AMD64/Opteron

Loren_Wilton · January 9, 2004, 3:11am

From: “Jake Oshins”

> As for partitioning, it’s on our roadmap for the future. Most of the NUMA
> machines are statically partitionable – e.g. you can bring up multiple OS
> instances on them, but you have to shut the whole thing off if you want to
> change the partition boundaries. That can be done without OS help. But
> Dynamic Partitioning is another story, and much, much harder. We’ve added
> most of the interfaces that we’ll need to ACPI 2.0 and we’ll probably get
> the rest into ACPI 3.0. Exactly what we’ll productize and when isn’t
> something that I can’t discuss without an NDA.

Isn’t DP fun?
Which reminds me, I probably need to talk to you about IO APICs again one of
these days.

Loren

OSR_Community_User · January 9, 2004, 11:14am

Thanks, Jake ! I understand it better now. Yet I still believe this style of
addressing suits better a centralized or mostly centralized memory that’s
switched among the processors, as opposed to having a true differentiation
between local and remote memory. In which case, of course, using the
off-the-shelf commodity OS might mean that local memory is always mapped at
lower addresses, and that different processors don’t necessarily need to
have the same view to remote memory. Like, it might fit a Profusion chip
very nicely, but it may be a bit more involved if all I wanted is to put
four standalone machines on a crossbar ?

Alberto.

-----Original Message-----
From: xxxxx@lists.osr.com
[mailto:xxxxx@lists.osr.com]On Behalf Of Jake Oshins
Sent: Friday, January 09, 2004 12:27 AM
To: Windows System Software Devs Interest List
Subject: Re:[ntdev] AMD64/Opteron

NUMA machines (at least the ones that can run commodity OSes) are still
symmetric with respect to everything except latency. That means that the
physical address of any region of memory is the same no matter which
processor you use to fetch it. This implies that only one node can have
local memory starting at physical location 0. The SRAT covers the whole
system, or at least an entire partition.

I/O and interrupts are the same story. Any I/O operation can be done on any
processor, and any interrupt can be serviced on any processor. (Some
machines cheat with the interrupts, including that x440 from IBM that you
referenced in your other posts. There’s one of those a couple of offices
down from me, by the way, and the HAL for it was written by a couple of
friends of mine from when I worked at IBM.)

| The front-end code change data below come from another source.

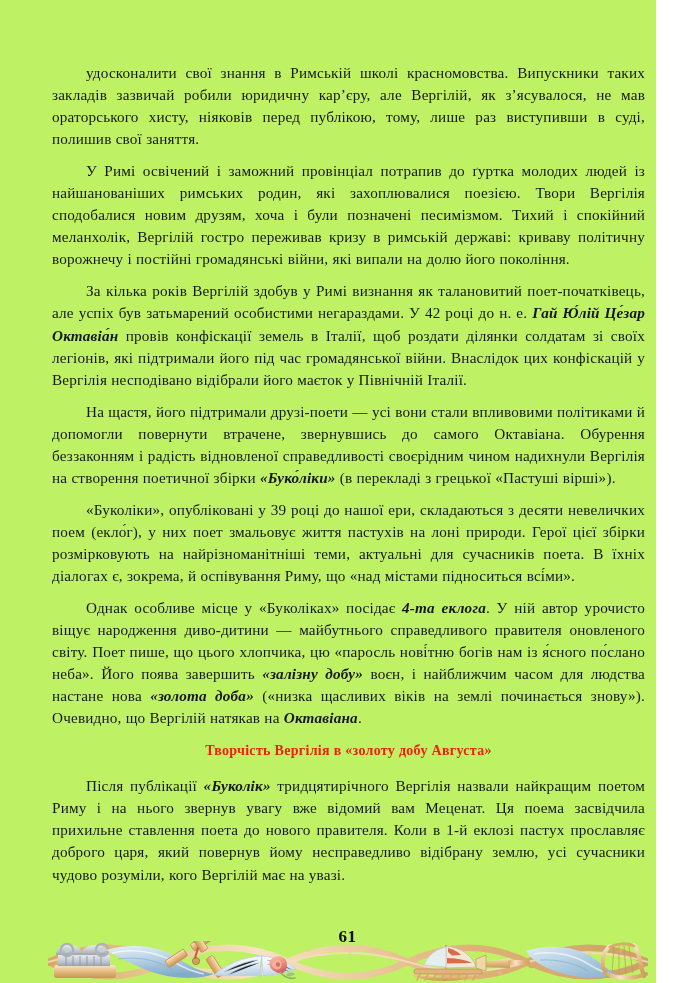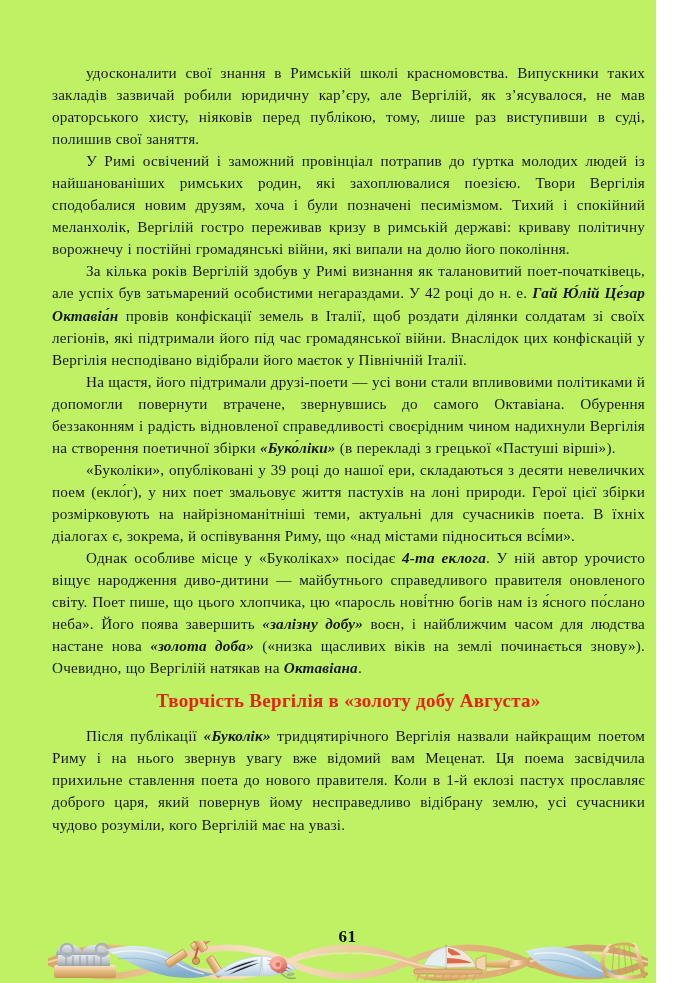--- a/index.html
+++ b/index.html
@@ -35,7 +35,7 @@
     -webkit-font-smoothing: none;
   }
   p.body-par + p.body-par {
-    margin-top: 0px;
+    margin-top: 10px;
   }
   .bi {
     font-weight: bold;

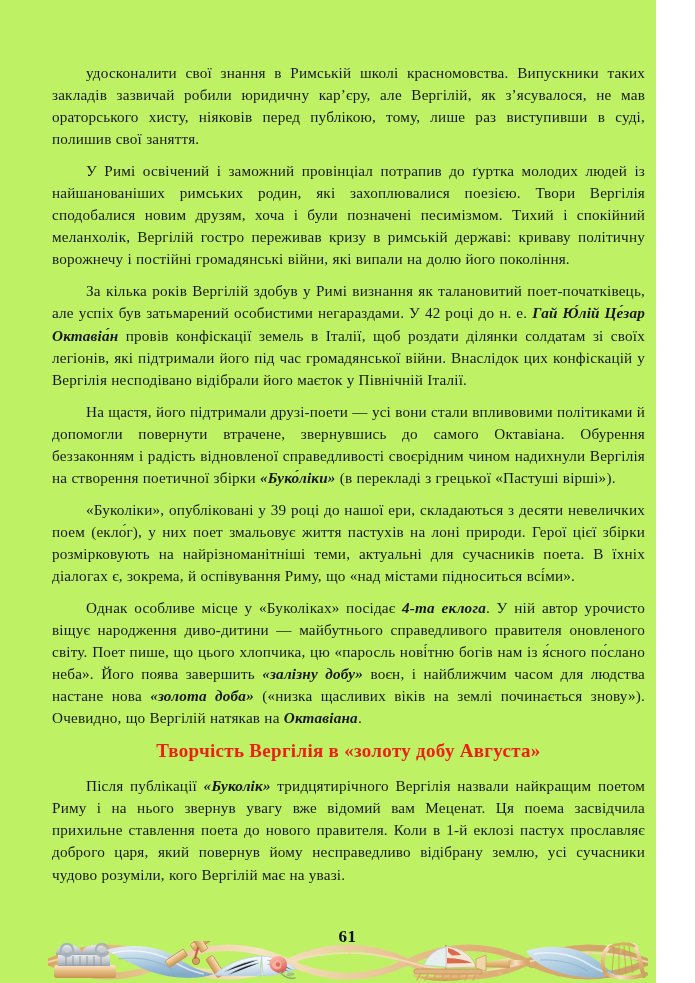--- a/index.html
+++ b/index.html
@@ -50,7 +50,7 @@
   h2.section-heading {
     margin: 11px 0 13px 0;
     text-align: center;
-    font-size: 19px;
+    font-size: 14px;
     line-height: 22px;
     font-weight: bold;
     color: #ee2016;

Whether you actually want to do I/O from a non-local node is another story.
We’ve been working on whether it really matters. If you put
intelligent-enough I/O controllers into the system, they mostly operate
through DMA anyhow, which minimizes the I/O problem.

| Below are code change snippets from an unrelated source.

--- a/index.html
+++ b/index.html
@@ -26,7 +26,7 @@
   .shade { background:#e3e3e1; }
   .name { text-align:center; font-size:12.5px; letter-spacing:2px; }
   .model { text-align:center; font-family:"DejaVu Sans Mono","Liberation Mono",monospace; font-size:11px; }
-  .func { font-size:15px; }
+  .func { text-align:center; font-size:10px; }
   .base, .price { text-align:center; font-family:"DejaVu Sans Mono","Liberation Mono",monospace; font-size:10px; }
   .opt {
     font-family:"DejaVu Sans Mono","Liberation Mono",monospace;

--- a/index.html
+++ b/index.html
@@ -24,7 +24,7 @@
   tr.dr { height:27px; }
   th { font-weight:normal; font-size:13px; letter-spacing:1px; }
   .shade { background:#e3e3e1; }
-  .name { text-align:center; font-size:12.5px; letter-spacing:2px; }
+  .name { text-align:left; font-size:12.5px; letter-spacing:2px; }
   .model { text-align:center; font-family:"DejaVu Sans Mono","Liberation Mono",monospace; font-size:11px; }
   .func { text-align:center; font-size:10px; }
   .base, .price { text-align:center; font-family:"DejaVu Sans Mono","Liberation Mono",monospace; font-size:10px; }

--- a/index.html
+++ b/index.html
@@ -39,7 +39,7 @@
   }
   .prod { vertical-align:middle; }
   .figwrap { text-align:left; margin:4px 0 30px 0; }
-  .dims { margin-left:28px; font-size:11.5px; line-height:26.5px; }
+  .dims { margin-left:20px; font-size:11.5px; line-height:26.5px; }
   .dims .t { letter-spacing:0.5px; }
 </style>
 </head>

As for partitioning, it’s on our roadmap for the future. Most of the NUMA
machines are statically partitionable – e.g. you can bring up multiple OS
instances on them, but you have to shut the whole thing off if you want to
change the partition boundaries. That can be done without OS help. But
Dynamic Partitioning is another story, and much, much harder. We’ve added
most of the interfaces that we’ll need to ACPI 2.0 and we’ll probably get
the rest into ACPI 3.0. Exactly what we’ll productize and when isn’t
something that I can’t discuss without an NDA.

–
Jake Oshins
Windows Base Kernel Team

This posting is provided “AS IS” with no warranties, and confers no rights.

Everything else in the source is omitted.